MEASURES OF DISPERSION I: RANGE AND INTERQUARTILE RANGE

After central tendency and shape, the next thing we want to know about data is something about how homogeneous or heterogeneous they are—that is, something about their dispersion or variation The concept of dispersion is easily seen in the following example. Here are the ages of two groups of five people:

Group 1: 35 35 35 35 35

Group 2: 35 75 15 15 35

Both groups have an average age of 35, but one of them obviously has a lot more variation than the other. Consider MFRATIO in table 20.8. The mean number of males to 100 females in the world was 99.9 in 2010. One measure of variation in this mean across the 50 countries in our sample is the range. Inspecting the column for MFRATIO in table 20.8, we see that Latvia had the lowest ratio, with 85 males for every 100 females, and the United Arab Emirates (UAE) had the highest ratio, with 205. The range, then, is 205 — 85 = 120. The range is a useful statistic, but it is affected strongly by extreme scores. Without the UAE, the range is 24, a drop of nearly 80%.

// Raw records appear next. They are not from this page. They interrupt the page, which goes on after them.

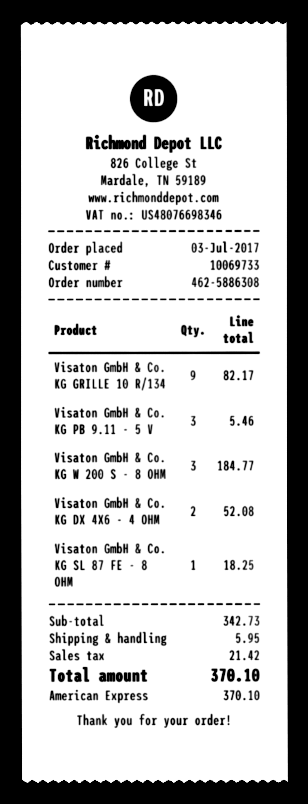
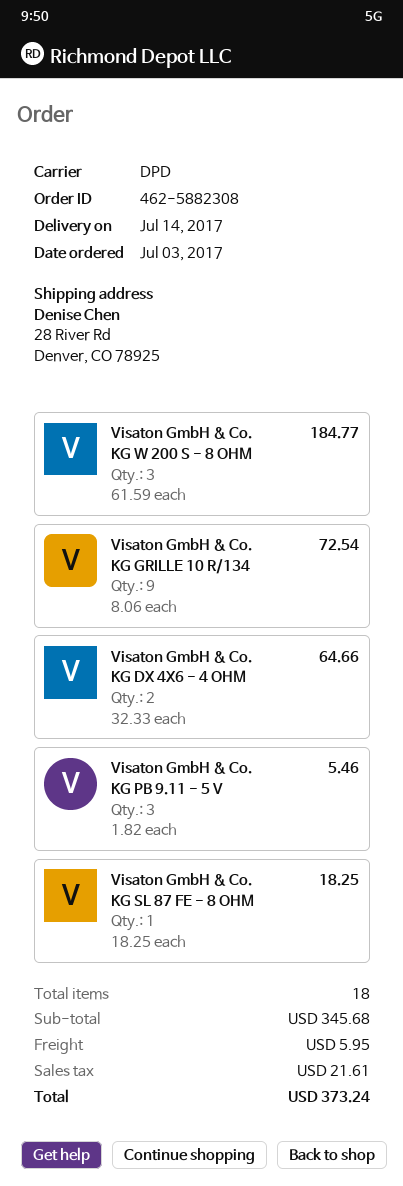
order number: 462-5886308 -> 462-5882308
Visaton GmbH & Co. KG GRILLE 10 R/134: 9 for 82.17 -> 9 for 72.54
Visaton GmbH & Co. KG DX 4X6 - 4 OHM: 2 for 52.08 -> 2 for 64.66
subtotal: 342.73 -> 345.68
tax: 21.42 -> 21.61
total: 370.10 -> 373.24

The interquartile range avoids extreme scores, either high or low. The 75th percentile for MFRATIO is 100 and the 25th percentile is 95, so the interquartile range is 100 — 95

= 5. This tightens the range of scores, but sometimes it is the extreme scores that are of interest. The interquartile range of freshmen SAT scores at major universities tells you about the middle 50% of the incoming class. It doesn’t tell you if the university is recruiting athletes whose SAT scores are in the bottom 25%, the middle 50%, or the top 25% of scores at those universities (see Klein 1999).